Come è stato possibile?
"Grazie a un contributo annuale di Stato che sarà concesso fino al 2046, ma anche con la riduzione del personale. Il Comune è passato da cento dipendenti a 17, di cui quattro part-time. Adesso siamo al lavoro per ripristinare quei servizi che avevamo dovuto sospendere: l’asilo, l’assistenza sociale".
Altro?
"Abbiamo anche svolto una grossa operazione di rinegoziazione del mutuo con Banca Intesasanpaolo e Popolare di Sondrio per lo stabile del Casinò. Finiremo di pagare nel 2034, senza oneri aggiuntivi. Un’operazione indolore e brillante, che ha liberato risorse da destinare al territorio".

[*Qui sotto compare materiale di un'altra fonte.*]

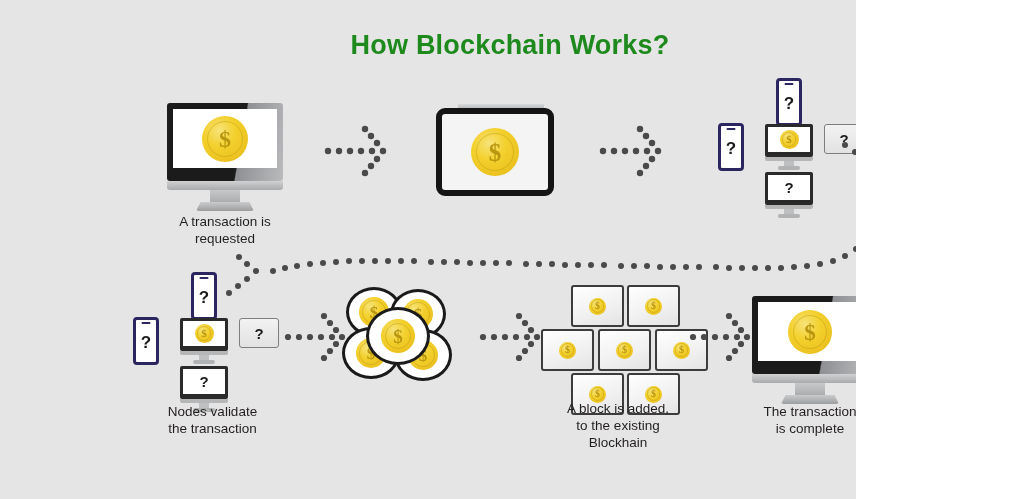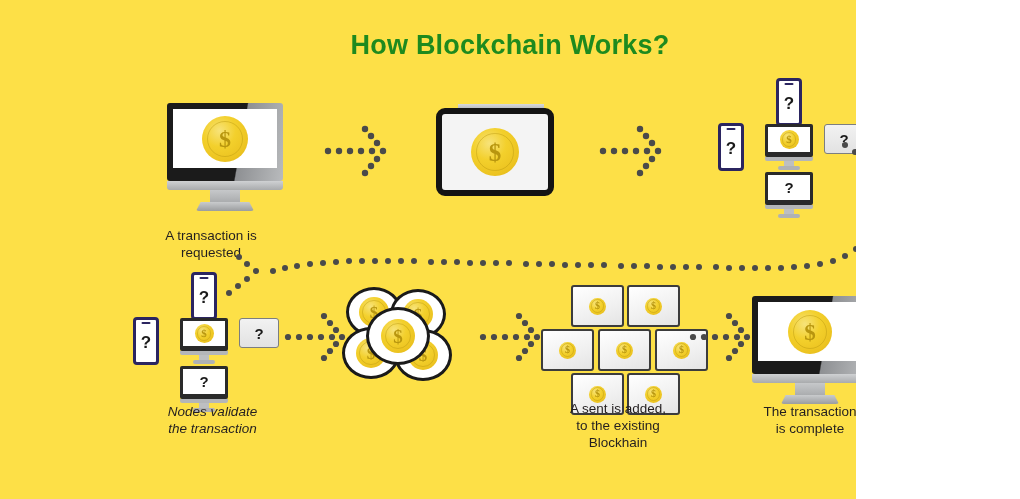--- a/index.html
+++ b/index.html
@@ -14,7 +14,7 @@
     position: relative;
     width: 856px;
     height: 499px;
-    background: #fde047;
+    background: #e5e5e5;
     overflow: hidden;
   }
   .title {

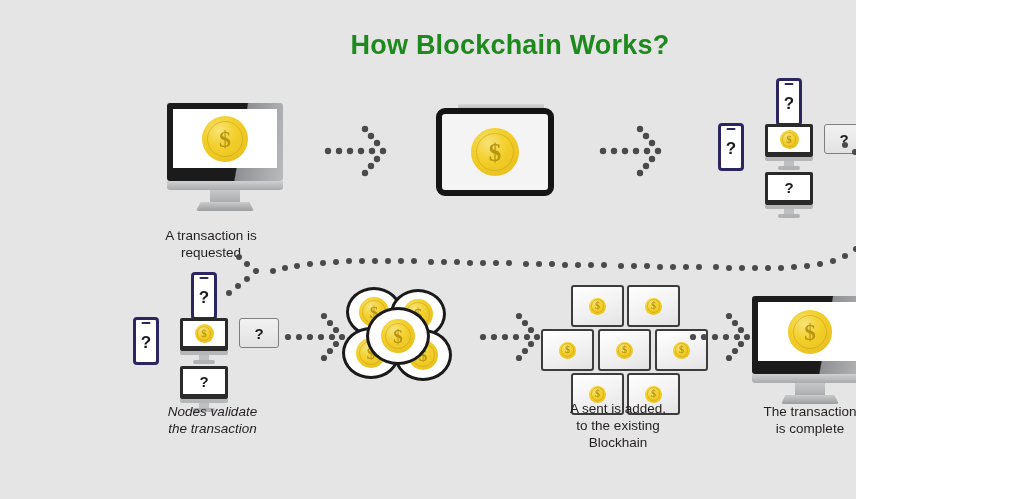--- a/index.html
+++ b/index.html
@@ -234,7 +234,7 @@
       <div class="base"></div>
     </div>
   </div>
-  <div class="caption" style="left:131px; top:213px; width:160px;margin-top:14px;">A transaction is
+  <div class="caption" style="left:145px; top:213px; width:160px;">A transaction is
 requested</div>
 
   <svg class="dots" style="left:325px; top:125px;" width="65" height="52">

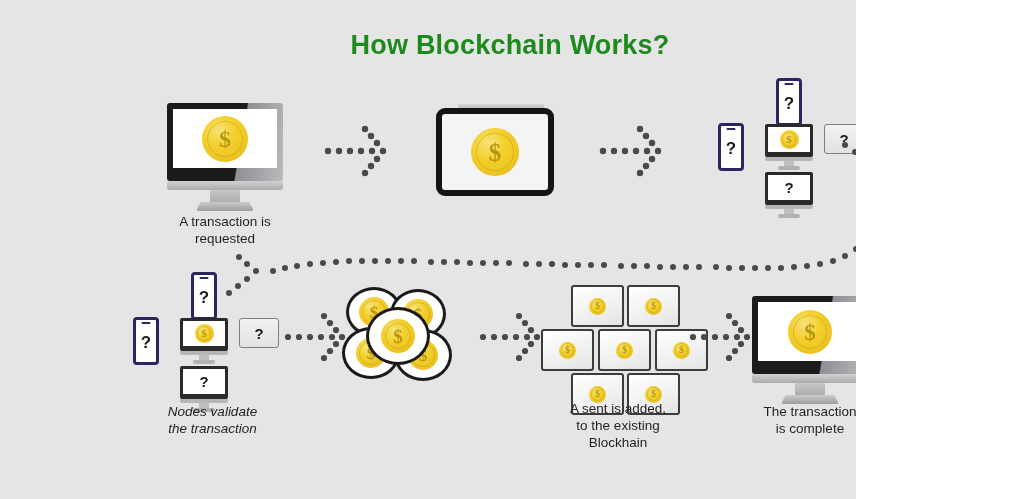--- a/index.html
+++ b/index.html
@@ -443,7 +443,7 @@
       <div class="base"></div>
     </div>
   </div>
-  <div class="caption" style="left:125px; top:403px; width:175px;font-style:italic;">Nodes validate
+  <div class="caption" style="left:125px; top:403px; width:175px;">Nodes validate
 the transaction</div>
 
   <svg class="dots" style="left:285px; top:312px;" width="62" height="50">

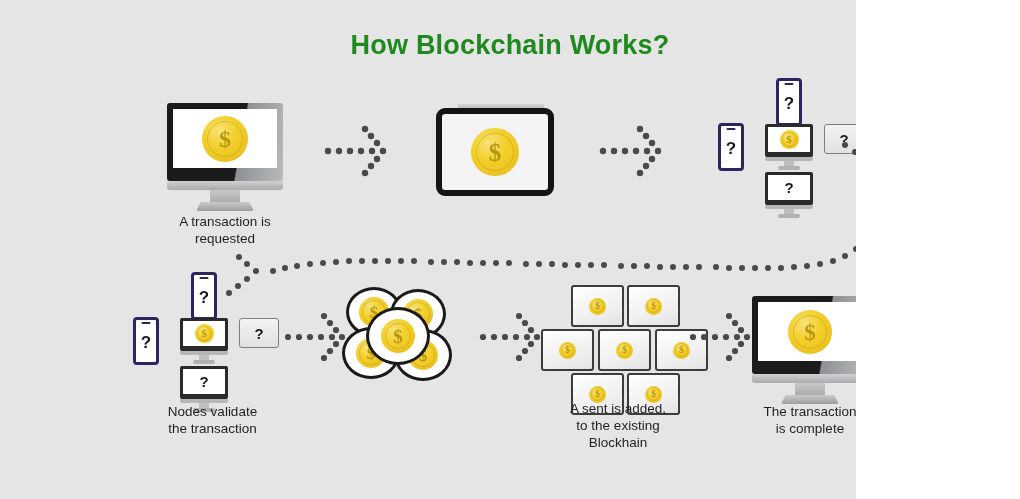--- a/index.html
+++ b/index.html
@@ -559,7 +559,7 @@
       </div>
     </div>
   </div>
-  <div class="caption" style="left:528px; top:400px; width:180px;">A sent is added,
+  <div class="caption" style="left:528px; top:400px; width:180px;">A block is added,
 to the existing
 Blockhain</div>
 

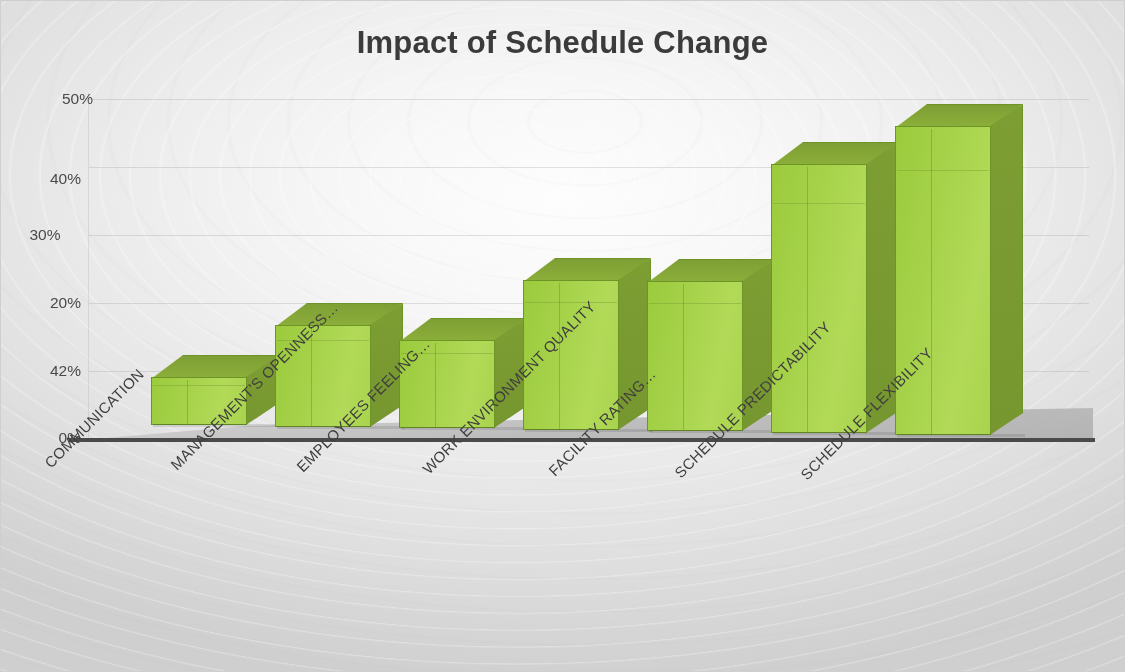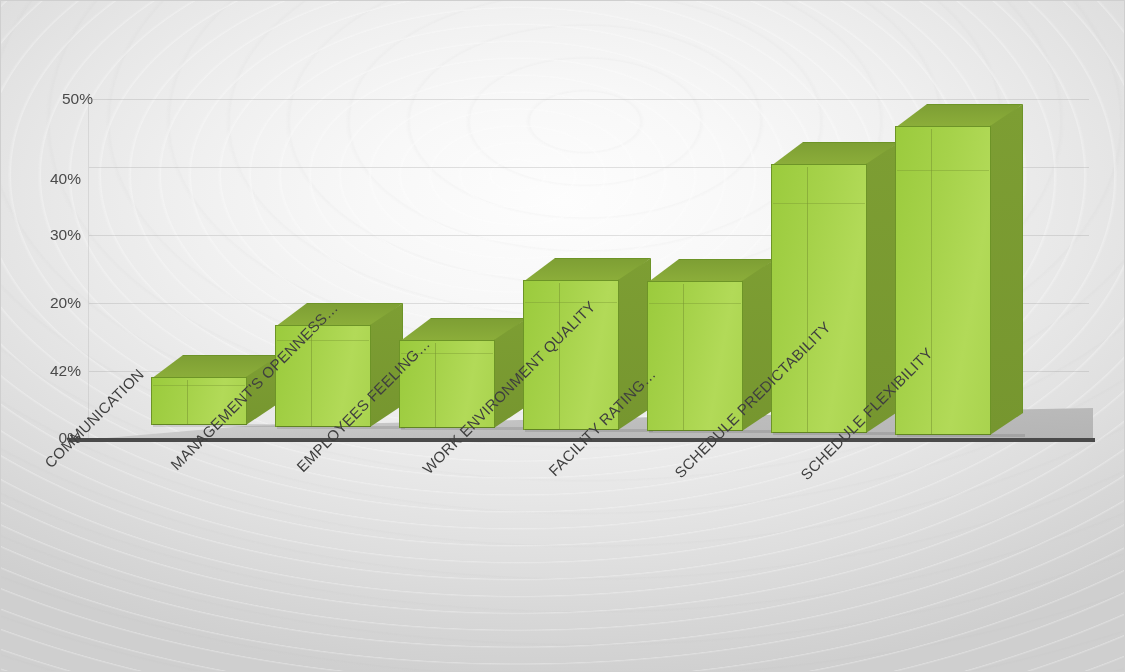--- a/index.html
+++ b/index.html
@@ -180,6 +180,7 @@
 
   <div id="bg-texture"></div>
 
+  <div id="chart-title">Impact of Schedule Change</div>
 
   <div id="ylabels">
     <div class="ytick" style="top:98px; left:20px; right:auto; width:72px;">50%</div>

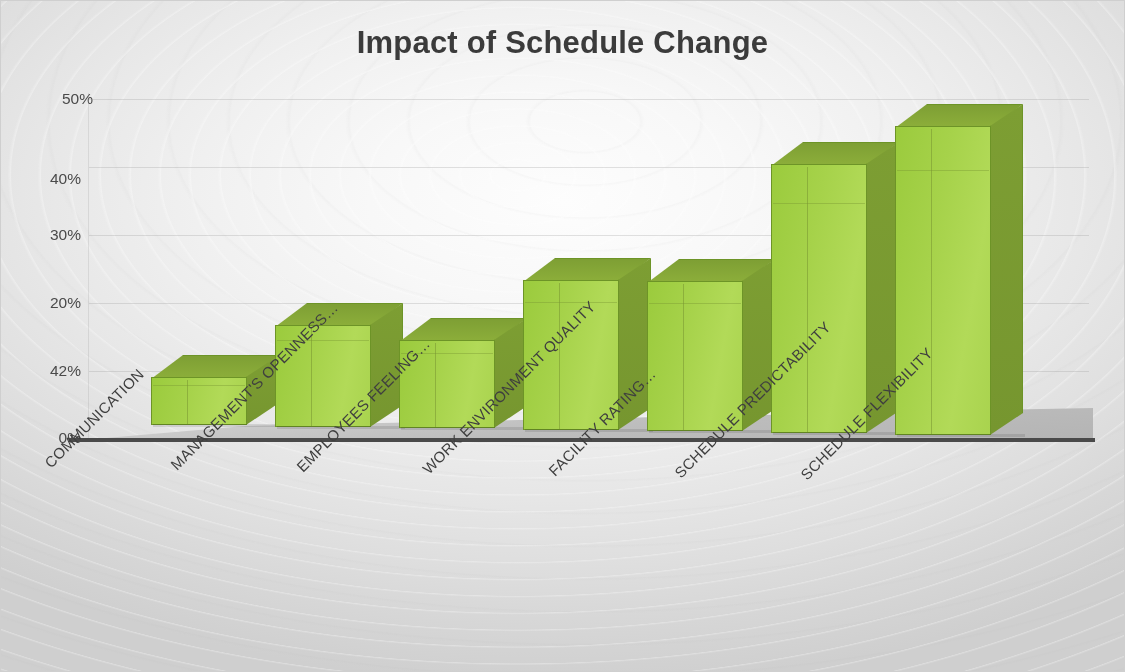--- a/index.html
+++ b/index.html
@@ -185,7 +185,7 @@
   <div id="ylabels">
     <div class="ytick" style="top:98px; left:20px; right:auto; width:72px;">50%</div>
     <div class="ytick" style="top:178px; left:8px; right:auto; width:72px;">40%</div>
-    <div class="ytick" style="top:234px; left:8px; right:auto; width:72px;">30%</div>
+    <div class="ytick" style="top:234px; left:8px; right:auto; width:72px;text-align:center;">30%</div>
     <div class="ytick" style="top:302px; left:8px; right:auto; width:72px;">20%</div>
     <div class="ytick" style="top:370px; left:8px; right:auto; width:72px;">42%</div>
     <div class="ytick" style="top:437px; left:8px; right:auto; width:72px;">0%</div>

Si aspettava tutto questo, quando ha cominciato?
"Io sono arrivato nell’ottobre del 2020, con qualche titubanza. Mi sono lasciato coinvolgere. E no, non pensavo di riuscire a fare tutto questo in appena un anno e mezzo".
Perché provarci?
"Era obbligatorio, doveroso. Il Casinò è nella cultura e nella tradizione del territorio. Una tradizione ben radicata, come dimostra la realtà di oggi".
Qualcuno da ringraziare?
"Il merito è di tutti gli amministratori, compresi quelli di minoranza. E’ delle istituzioni, della stampa: l’atteggiamento del’opinione pubblica è andato gradualmente migliorando e ha convinto anche gli scettici. Abbiamo ottenuto credibilità".
Ma la colpa, alla fine, di chi è stata?
"Perché dare colpe? Io sono un uomo sportivo. Quando si raggiunge un obiettivo, va bene così".